▸ **Instructions to follow**:
Determine how many lines in the data below contain "absolute" and write only that number.

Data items
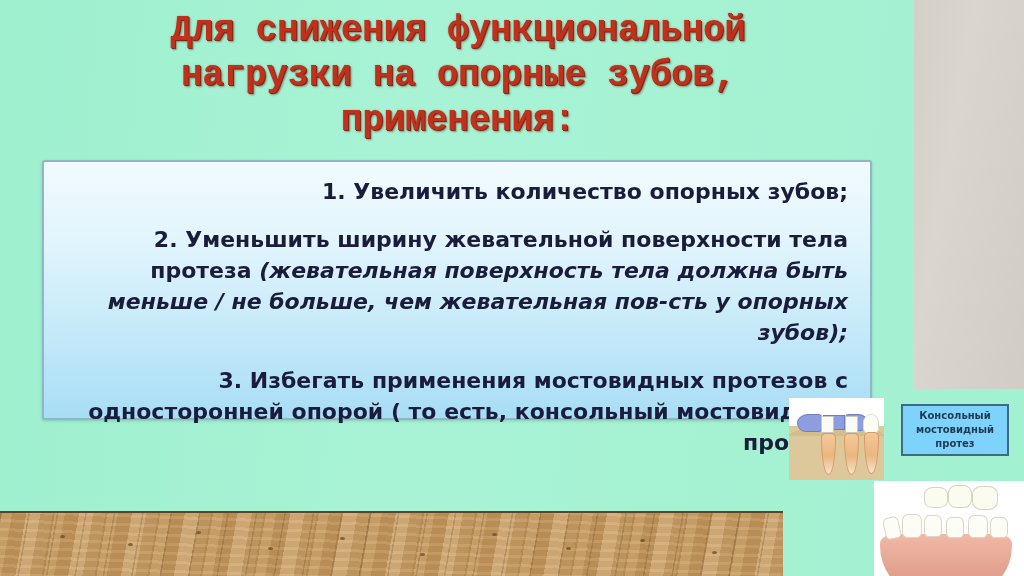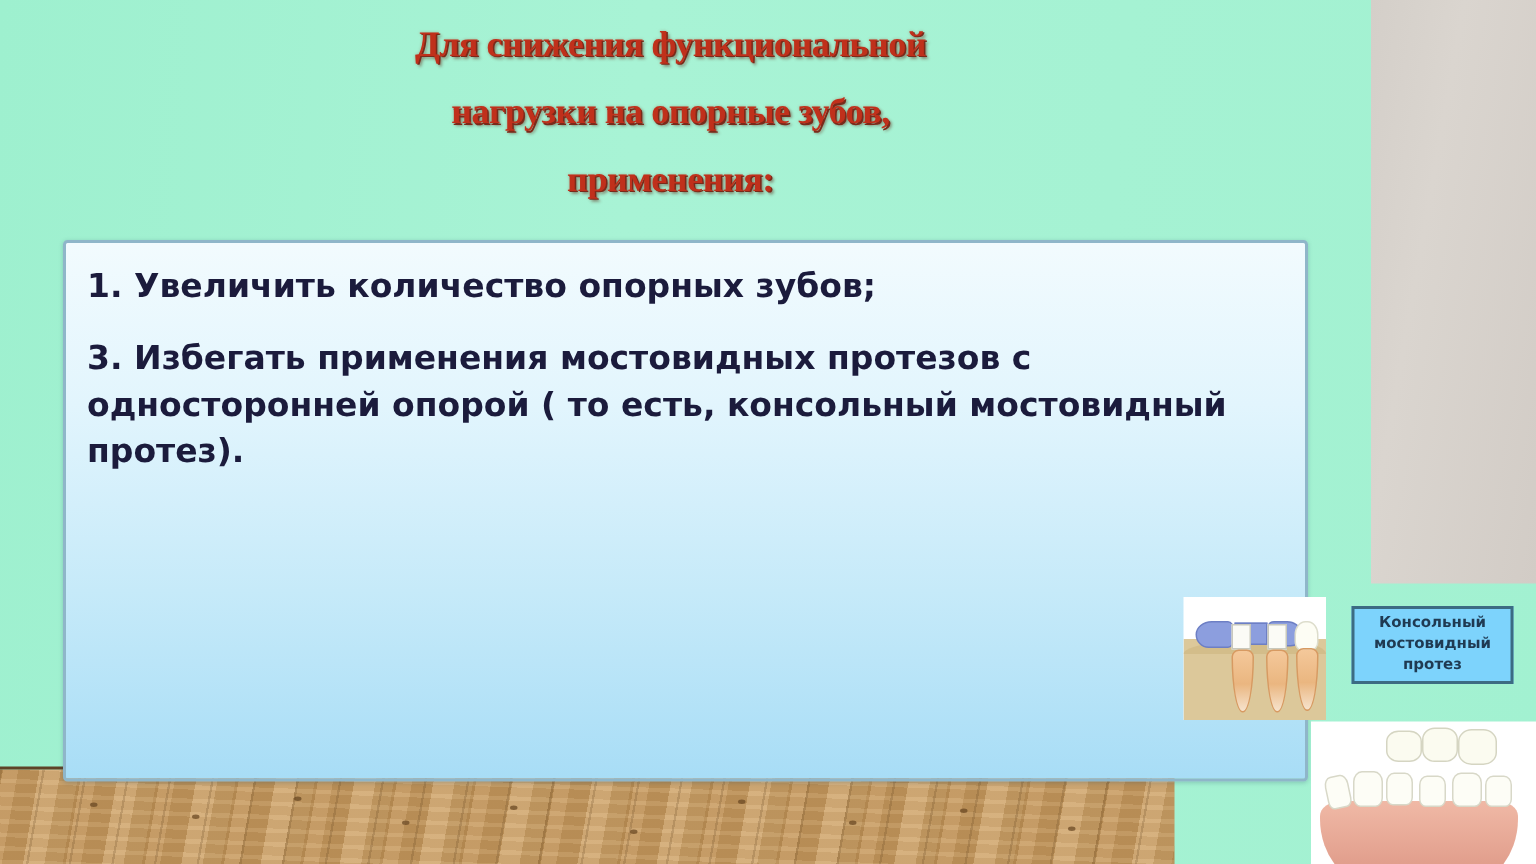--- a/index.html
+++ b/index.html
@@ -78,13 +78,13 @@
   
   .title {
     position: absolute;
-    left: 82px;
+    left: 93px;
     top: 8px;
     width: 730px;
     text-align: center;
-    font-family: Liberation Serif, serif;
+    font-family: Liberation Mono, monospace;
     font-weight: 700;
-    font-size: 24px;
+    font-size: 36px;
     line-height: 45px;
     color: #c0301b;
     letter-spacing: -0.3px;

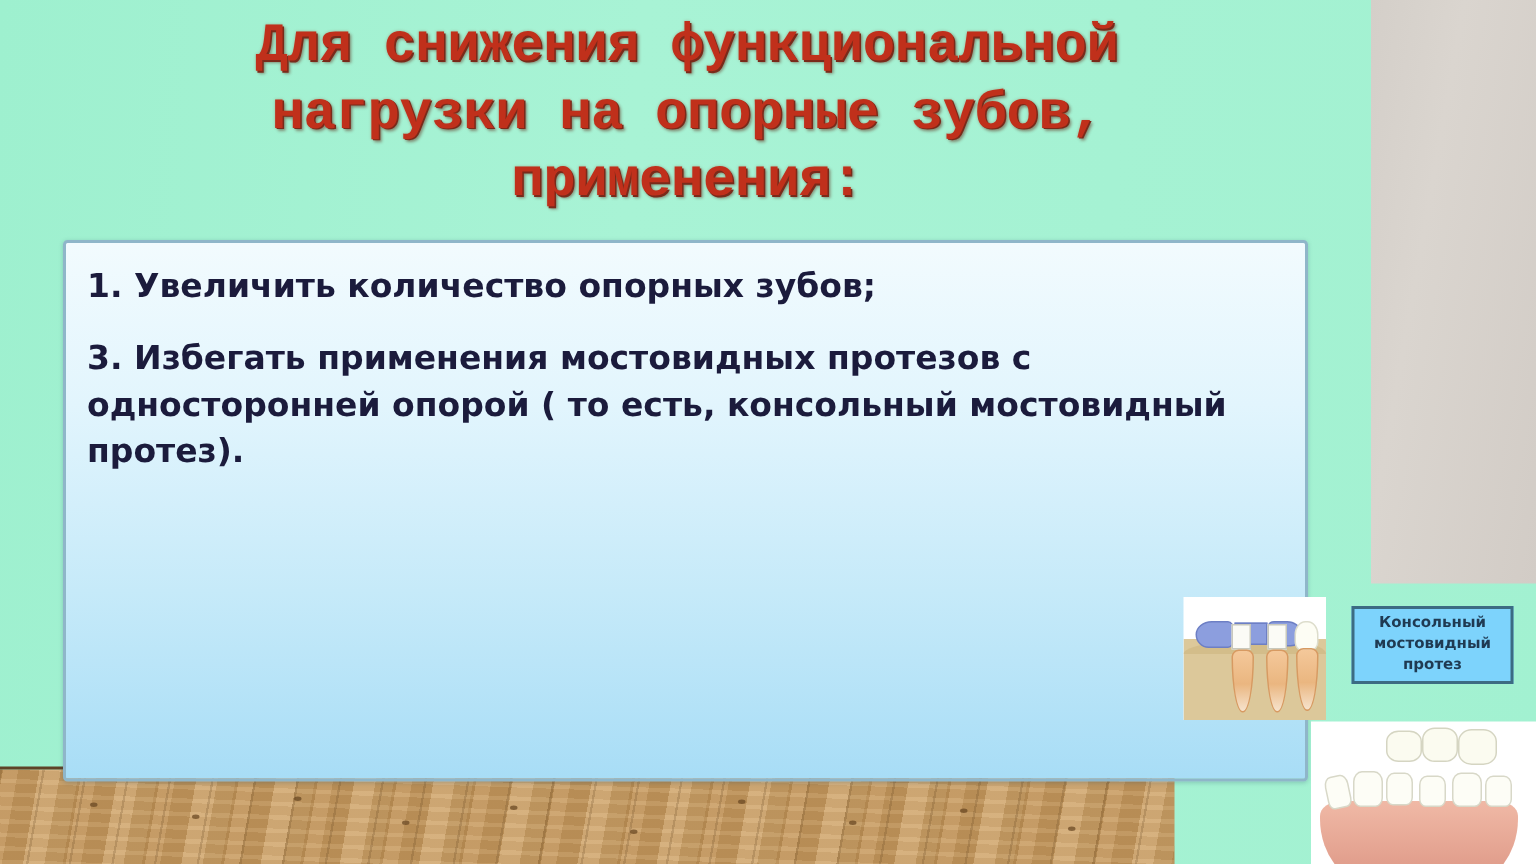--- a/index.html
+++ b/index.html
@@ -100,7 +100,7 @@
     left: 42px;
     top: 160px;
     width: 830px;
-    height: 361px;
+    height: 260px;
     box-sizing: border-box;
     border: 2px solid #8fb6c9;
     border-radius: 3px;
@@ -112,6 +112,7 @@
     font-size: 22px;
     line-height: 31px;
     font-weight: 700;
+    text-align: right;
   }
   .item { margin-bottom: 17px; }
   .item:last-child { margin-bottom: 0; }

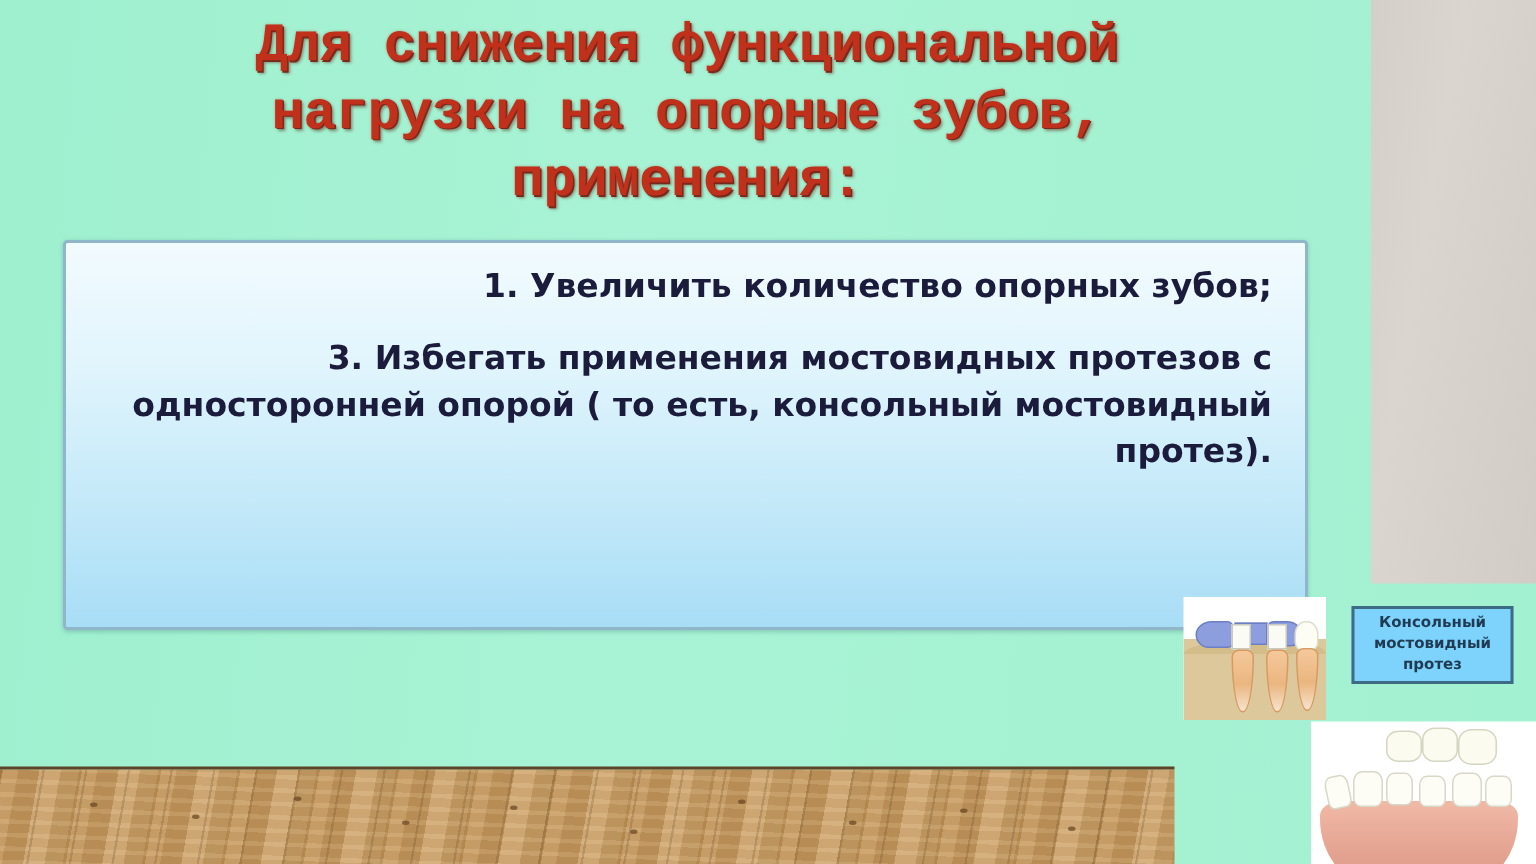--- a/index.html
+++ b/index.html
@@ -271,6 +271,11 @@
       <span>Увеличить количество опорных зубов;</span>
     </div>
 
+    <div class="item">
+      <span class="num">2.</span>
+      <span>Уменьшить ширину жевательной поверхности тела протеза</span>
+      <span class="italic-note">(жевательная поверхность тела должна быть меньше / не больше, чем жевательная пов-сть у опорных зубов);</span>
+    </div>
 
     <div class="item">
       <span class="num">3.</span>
* * *
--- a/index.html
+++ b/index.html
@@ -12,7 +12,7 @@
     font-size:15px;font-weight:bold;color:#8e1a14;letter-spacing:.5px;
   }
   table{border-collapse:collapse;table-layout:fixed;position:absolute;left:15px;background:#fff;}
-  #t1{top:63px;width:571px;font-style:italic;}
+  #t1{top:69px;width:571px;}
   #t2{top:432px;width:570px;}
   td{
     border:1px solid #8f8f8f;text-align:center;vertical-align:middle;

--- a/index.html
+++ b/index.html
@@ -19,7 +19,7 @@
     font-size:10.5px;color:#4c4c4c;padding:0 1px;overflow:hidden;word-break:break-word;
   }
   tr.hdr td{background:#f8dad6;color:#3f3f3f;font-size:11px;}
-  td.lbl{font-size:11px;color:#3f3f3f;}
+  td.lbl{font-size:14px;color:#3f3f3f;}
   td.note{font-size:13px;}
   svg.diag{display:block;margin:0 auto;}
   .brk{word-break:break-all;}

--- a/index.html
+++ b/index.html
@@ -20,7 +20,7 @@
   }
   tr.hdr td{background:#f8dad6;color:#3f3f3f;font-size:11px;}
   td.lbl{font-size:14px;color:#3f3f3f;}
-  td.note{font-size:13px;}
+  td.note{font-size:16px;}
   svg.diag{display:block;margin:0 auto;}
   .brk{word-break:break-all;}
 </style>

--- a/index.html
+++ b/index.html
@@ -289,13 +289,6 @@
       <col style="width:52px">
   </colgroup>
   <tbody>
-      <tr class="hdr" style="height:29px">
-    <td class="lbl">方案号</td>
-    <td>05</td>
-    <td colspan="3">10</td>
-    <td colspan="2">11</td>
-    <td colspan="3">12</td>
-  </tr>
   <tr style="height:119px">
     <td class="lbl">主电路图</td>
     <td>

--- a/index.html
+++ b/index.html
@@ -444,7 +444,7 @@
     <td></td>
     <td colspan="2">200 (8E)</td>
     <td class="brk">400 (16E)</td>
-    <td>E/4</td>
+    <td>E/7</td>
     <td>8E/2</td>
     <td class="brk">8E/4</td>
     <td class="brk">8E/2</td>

▸ **Exercise result**:
2